Source data:
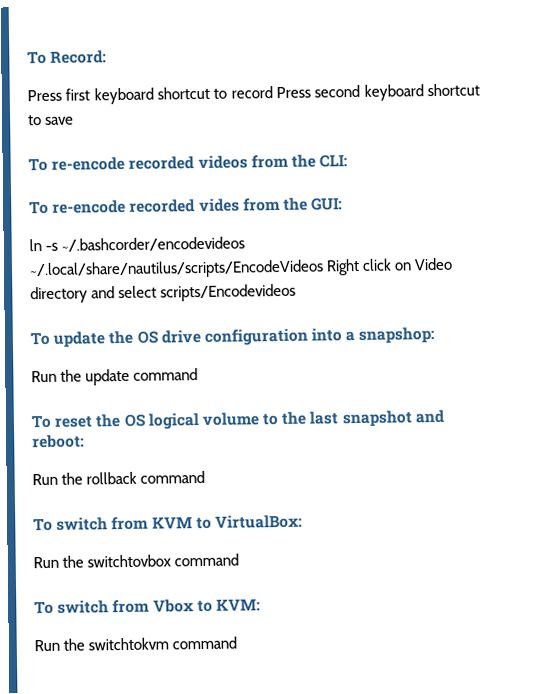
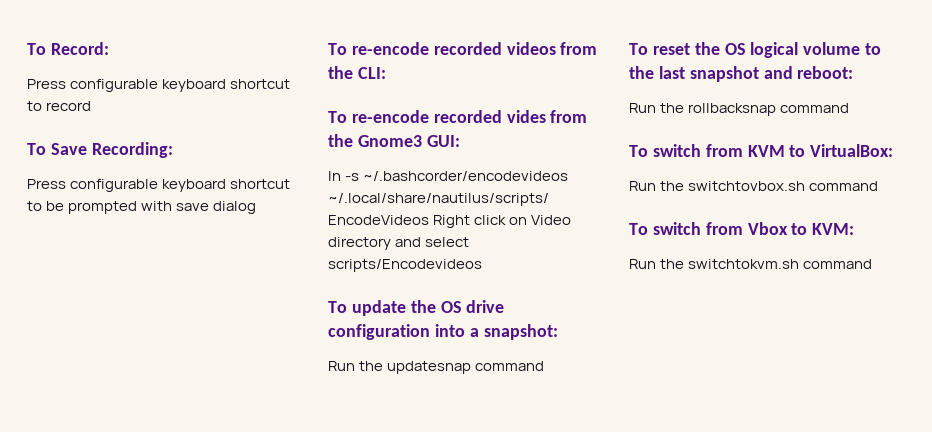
- Press first keyboard shortcut to record Press second keyboard shortcut to save
+ Press configurable keyboard shortcut to record
+ To Save Recording:
+ Press configurable keyboard shortcut to be prompted with save dialog
- To re-encode recorded vides from the GUI:
+ To re-encode recorded vides from the Gnome3 GUI:
- To update the OS drive configuration into a snapshop:
- Run the update command
+ To update the OS drive configuration into a snapshot:
+ Run the updatesnap command
- Run the rollback command
+ Run the rollbacksnap command
- Run the switchtovbox command
+ Run the switchtovbox.sh command
- Run the switchtokvm command
+ Run the switchtokvm.sh command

Directions for this task:
Every line in the data above that contains "configurable" needs to be copied.

Output for this exercise:
+ Press configurable keyboard shortcut to record
+ Press configurable keyboard shortcut to be prompted with save dialog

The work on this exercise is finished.